Thanks, and any input is welcome. Monday I am going in to speak to the County Extention Agent. I want to be firm but not whiney. We came home with some big ribbons...but I really wished that this "Judge" had challenged my children so that they could feel that their multi year commitment/knowledge to these dairy projects was recognised because thses kids knowledge would have shone brightly.

-- Wendy Hannum SE Ohio (Wendy@skywardinternet.com), August 24, 2002


Sorry that the font went wonky in my post above ... It shows up huge on my computer screen about halfway through. I have no clue why it showed up that way. Maybe I hit a key on accident???

-- Wendy Hannum (wendy@skywardinternet.com), August 24, 2002.

Our county fair was the same way... Had I been showing there I'd have been mighty ticked!! IMHO, exhibitors deserve to know why doe A is placing above doe B, and the reasons should be valid.

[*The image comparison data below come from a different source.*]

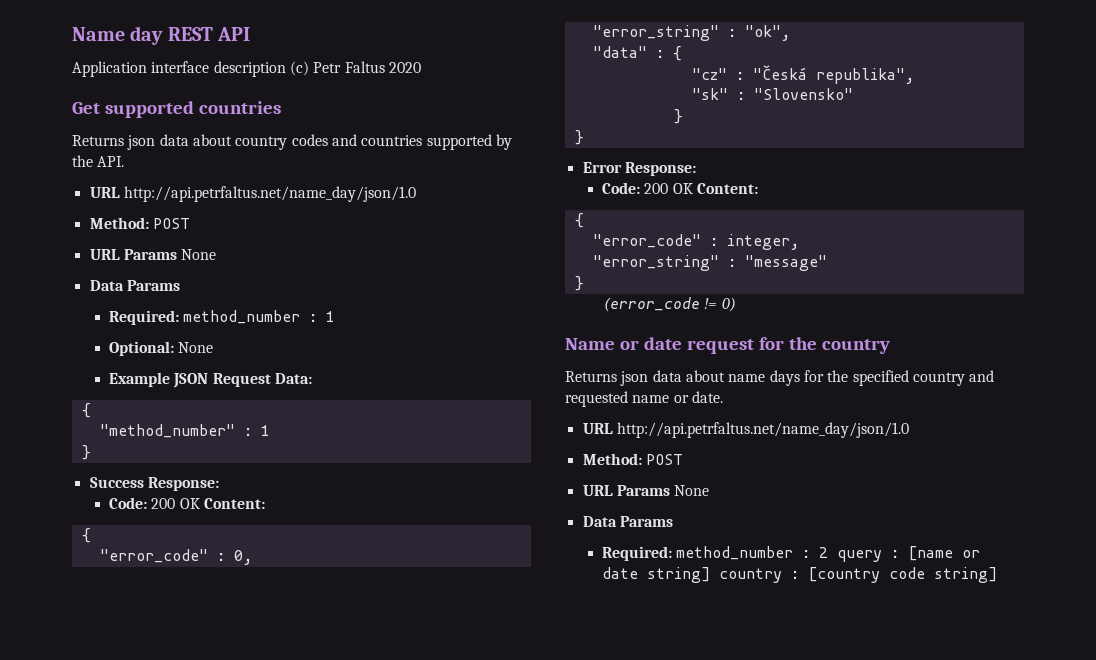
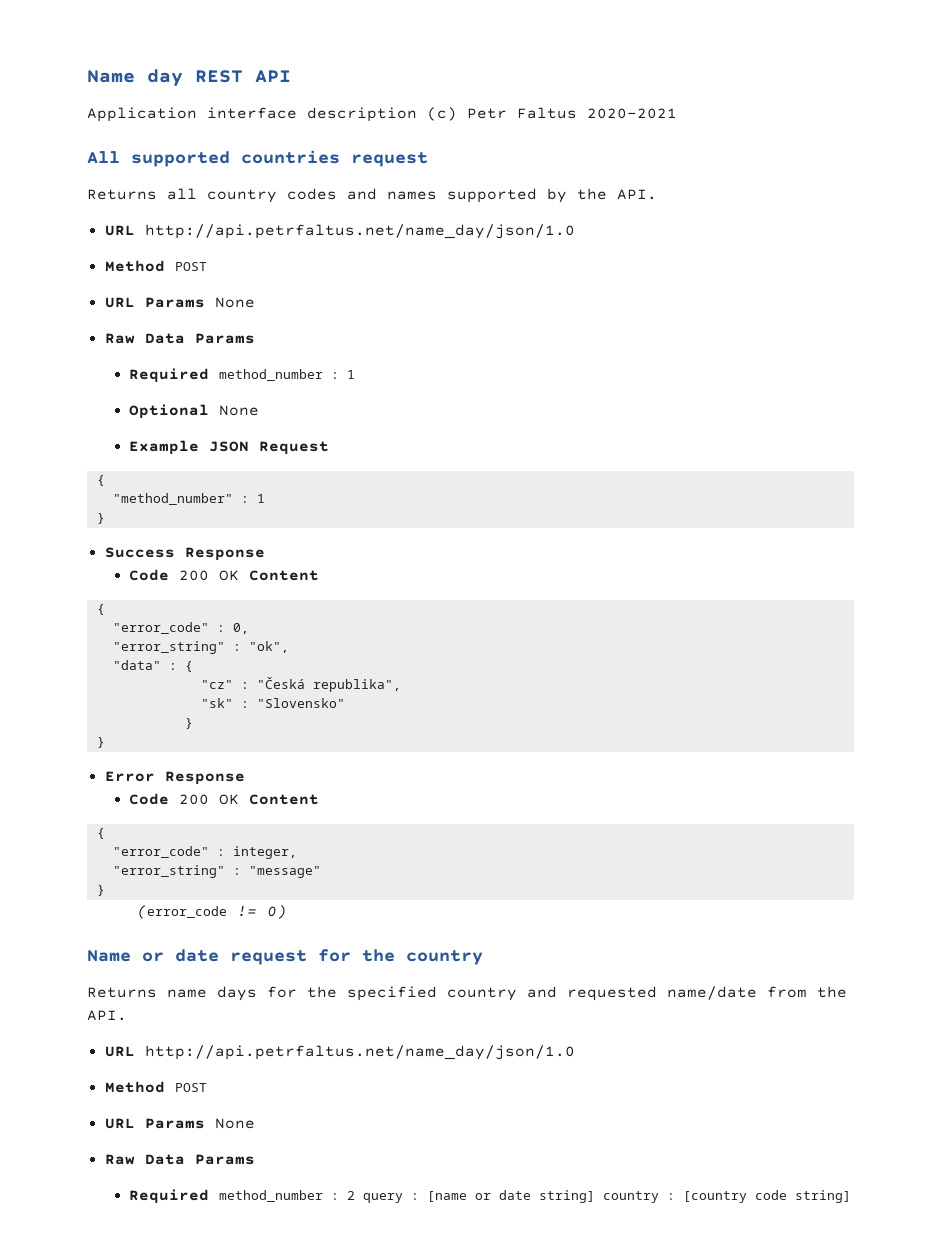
[388,62,421,73] [72,102,100,114] 2020 // Get -> [587,108,677,119] [87,151,120,164] 2020-2021 // All
[72,134,232,150] // Returns json data about -> [351,152,428,167] [87,188,197,200] request // Returns all
[361,135,423,146] countries -> [387,191,437,200] names
[89,217,190,229] [89,249,217,260] [89,280,180,291] [109,310,180,325] Method: POST // URL Params None // Data Params // Required: -> [104,260,207,272] [104,297,255,308] [104,333,255,344] [129,368,210,383] Method POST // URL Params None // Raw Data Params // Required
[109,341,175,356] Optional: -> [129,404,210,419] Optional
[275,373,313,384] Data: -> (330, 448) none
[147,477,219,491] [109,497,266,509] Response: // Code: 200 OK Content: -> [184,547,265,561] [129,569,320,581] Response // Code 200 OK Content
[624,162,696,176] [602,182,759,194] Response: // Code: 200 OK Content: -> [164,771,245,785] [129,793,320,805] Response // Code 200 OK Content
[620,370,725,386] json data about -> (157, 992) none
[632,391,723,403] [582,422,909,438] [582,453,683,465] [582,485,710,496] [582,516,673,527] [602,546,673,561] name or date. // URL http://api.petrfaltus.net/name_day/json/1.0 // Method: POST // URL Params None // Data Params // Required: -> [667,986,847,1000] [87,1010,127,1021] [104,1045,575,1060] [104,1081,207,1093] [104,1118,255,1129] [104,1154,255,1165] [129,1189,210,1204] name/date from the API. // URL http://api.petrfaltus.net/name_day/json/1.0 // Method POST // URL Params None // Raw Data Params // Required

We saw the same baloney here, and it drove me mad just to see her place them according to size, or which doe had the biggest teats and was hence easiest to milk, etc. Can you tell I am still fuming over it.. We are hoping to get a real show with a real judge next year... Complain to the fair superintendents, get a seasoned goat breeder to judge next time if a real judge is not possible.

Also- how many goats were in the show? If there are just five, the fair managers are not going to take them seriously. You need numbers, and it helps if thgoat breeders themselves take their animals seriously. If it is a few nice animals and several more 'nannies' with drooping udders and shaggy coats it is hard to convince them that goats are a real type of livestock and not just smelly pets.

-- Rebekah (daniel1@itss.net), August 27, 2002.

Rebekah is right numbers draw attention. The more goats there the more they will be noticed. Is it the Fair Board or a single person in charge? How about being the new Goat Supervisor? ( Those jobs are realy easy to get and hard to get rid of. ) Just keep working with them it can get much better.